MkUnion aims to support you in this task, by providing you x/storage/schemaless package that will take care of:

  • mapping golang structs to database representation and back from database to struct.
  • leveraging optimistic concurrency control to resolve conflicts
  • providing you with simple API to work with database
  • and more

Below is test case that demonstrate complete example of initializing database, building an state using NewMachine , and saving and loading state from database.

example/state/machine_database_test.go
func ExampleStoreStateInDatabase() {
    now := time.Date(2021, 1, 1, 0, 0, 0, 0, time.UTC)

    // example state
    state := &OrderCompleted{
        Order: Order{
            ID:          "123",
            OrderAttr:   OrderAttr{Price: 100, Quantity: 3},
            DeliveredAt: &now,
        },
    }

    // let's use in memory storage for storing State union
    storage := schemaless.NewInMemoryRepository[State]()

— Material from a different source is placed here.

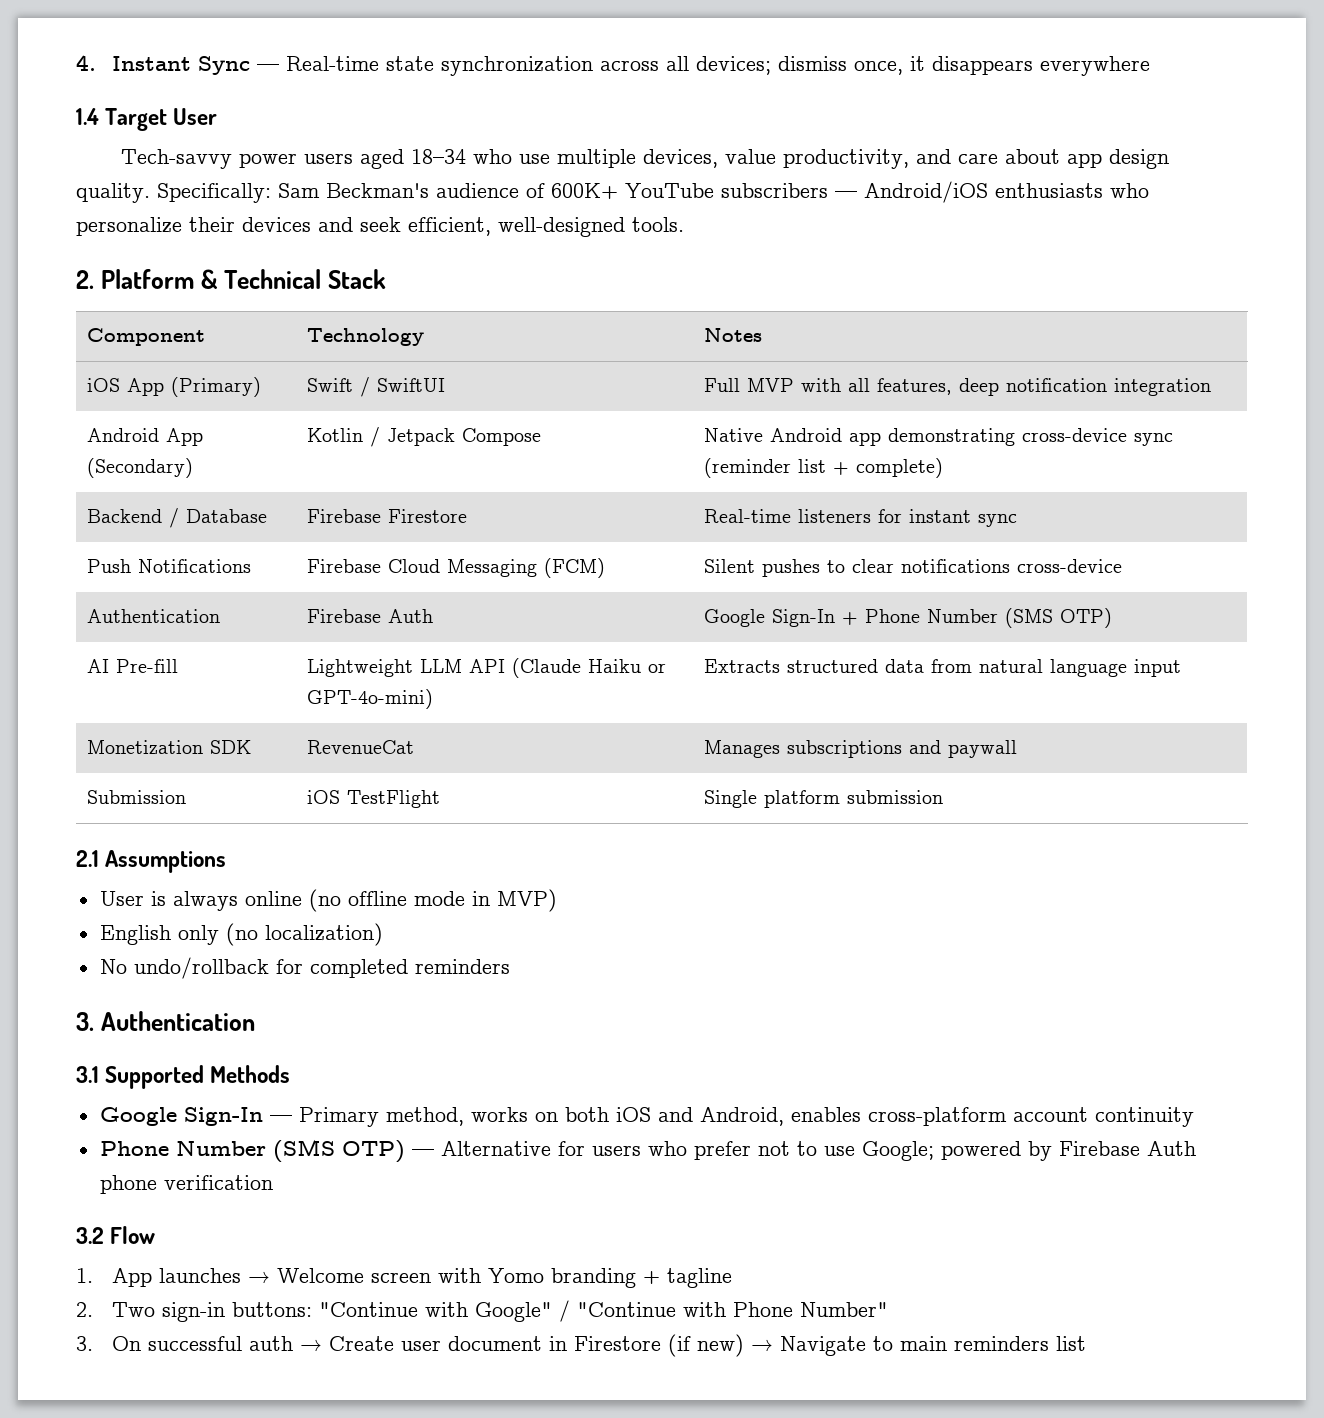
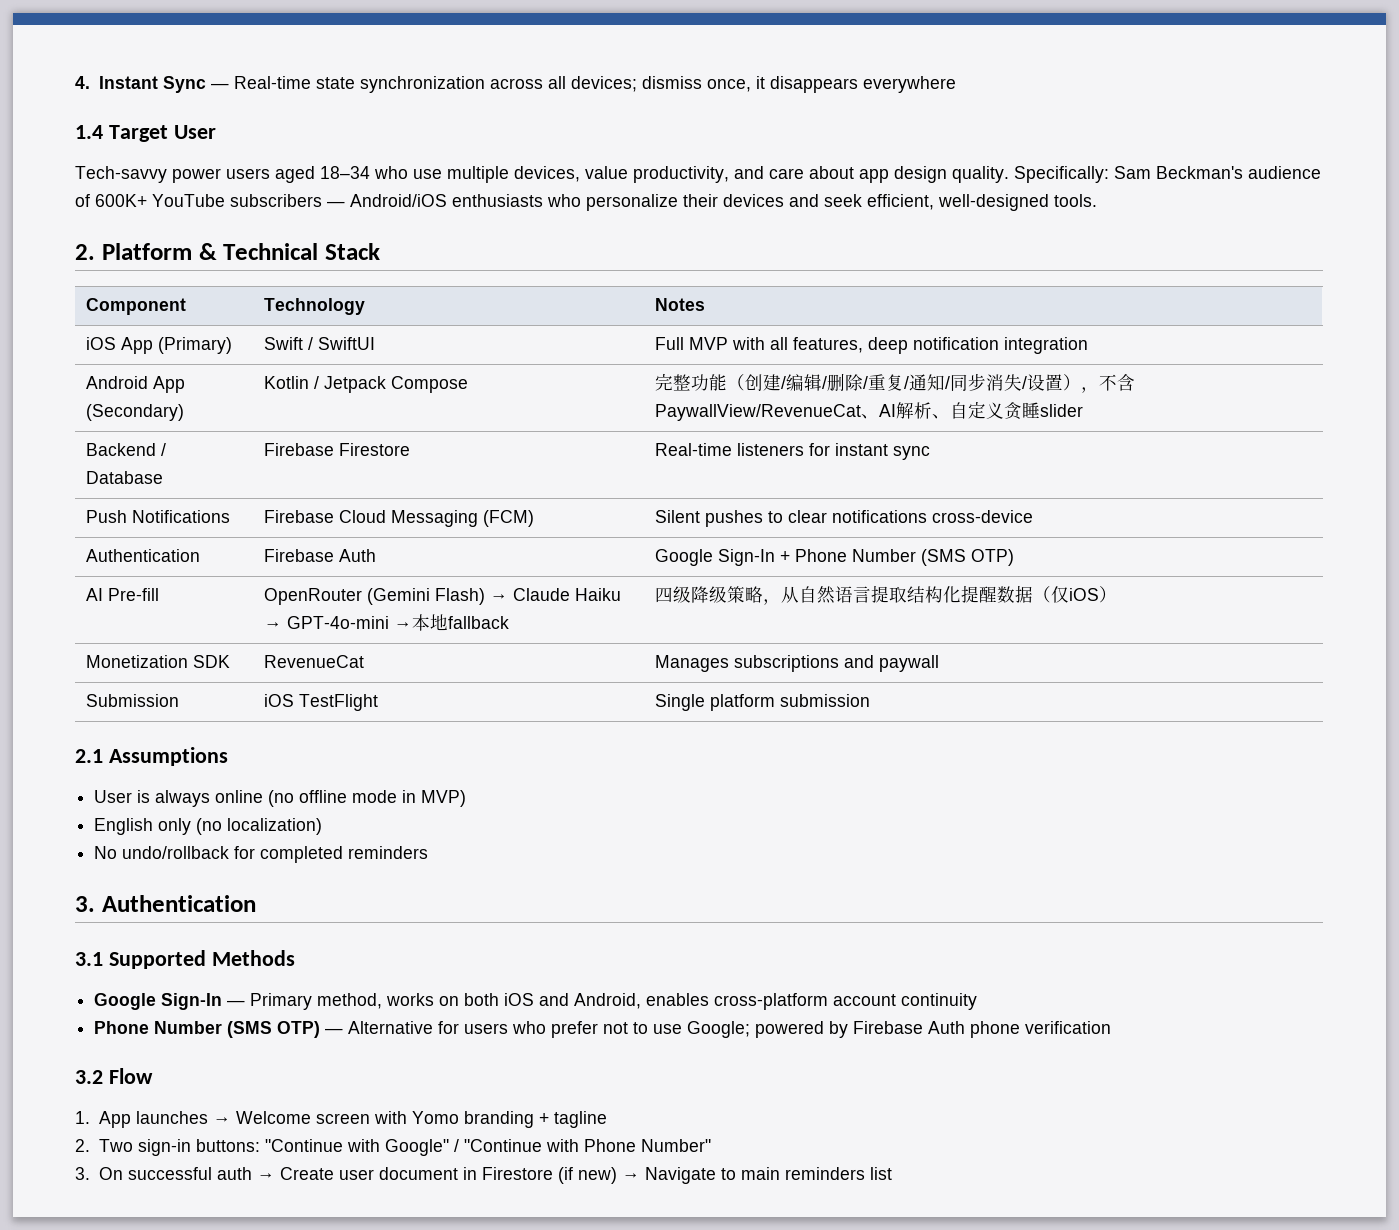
- Android App (Secondary) | Kotlin / Jetpack Compose | Native Android app demonstrating cross-device sync (reminder list + complete)
+ Android App (Secondary) | Kotlin / Jetpack Compose | 完整功能（创建/编辑/删除/重复/通知/同步消失/设置），不含PaywallView/RevenueCat、AI解析、自定义贪睡slider
- AI Pre-fill | Lightweight LLM API (Claude Haiku or GPT-4o-mini) | Extracts structured data from natural language input
+ AI Pre-fill | OpenRouter (Gemini Flash) → Claude Haiku → GPT-4o-mini →本地fallback | 四级降级策略，从自然语言提取结构化提醒数据（仅iOS）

    // let's save it to storage
    _, err := storage.UpdateRecords(schemaless.Save(schemaless.Record[State]{
        ID:   state.Order.ID,
        Type: "orders",
        Data: state,
    }))

    records, err := storage.FindingRecords(schemaless.FindingRecords[schemaless.Record[State]]{
        RecordType: "orders",
    })

    fmt.Println(err)
    fmt.Printf("%+#v\n", *records.Items[0].Data.(*OrderCompleted))
    //Output: <nil>
    //state.OrderCompleted{Order:state.Order{ID:"123", OrderAttr:state.OrderAttr{Price:100, Quantity:3}, WorkerID:"", StockRemovedAt:<nil>, PaymentChargedAt:<nil>, DeliveredAt:time.Date(2021, time.January, 1, 0, 0, 0, 0, time.UTC), CancelledAt:<nil>, CancelledReason:""}}
}
sequenceDiagram
    participant R as Request
    participant Store as Store

    activate R
    R->>R: Validate(request) -> error

    R->>Store: Load state from database by request.ObjectId
    activate Store
    Store->>R: Ok(State)
    deactivate Store

    R->>R: Create machine with state
    R->>R: Apply command on a state

    R->>Store: Save state in database under request.ObjectId
    activate Store
    Store->>R: Ok()
    deactivate Store

    deactivate R

Example implementation of such sequence diagram:

func Handle(rq Request, response Resopnse) {
    ctx := rq.Context()

    // extract objectId and command from request + do some validation
    id := rq.ObjectId
    command := rq.Command

    // Load state from store
    state, err := store.Find(ctx, id)
    if err != nil { /*handle error*/ }

    machine := NewSimpleMachineWithState(Transition, state)
    newState, err := machine.Apply(cmd, state)
    if err != nil { /*handle error*/ }

    err := store.Save(ctx, newState)
    if err != nil { /*handle error*/ }

    // serialize response
    response.Write(newState)
}

Error as state. Self-healing systems.

In request-response situation, handing errors is easy, but what if in some long-lived process something goes wrong? How to handle errors in such situation? Without making what we learn about state machines useless or hard to use?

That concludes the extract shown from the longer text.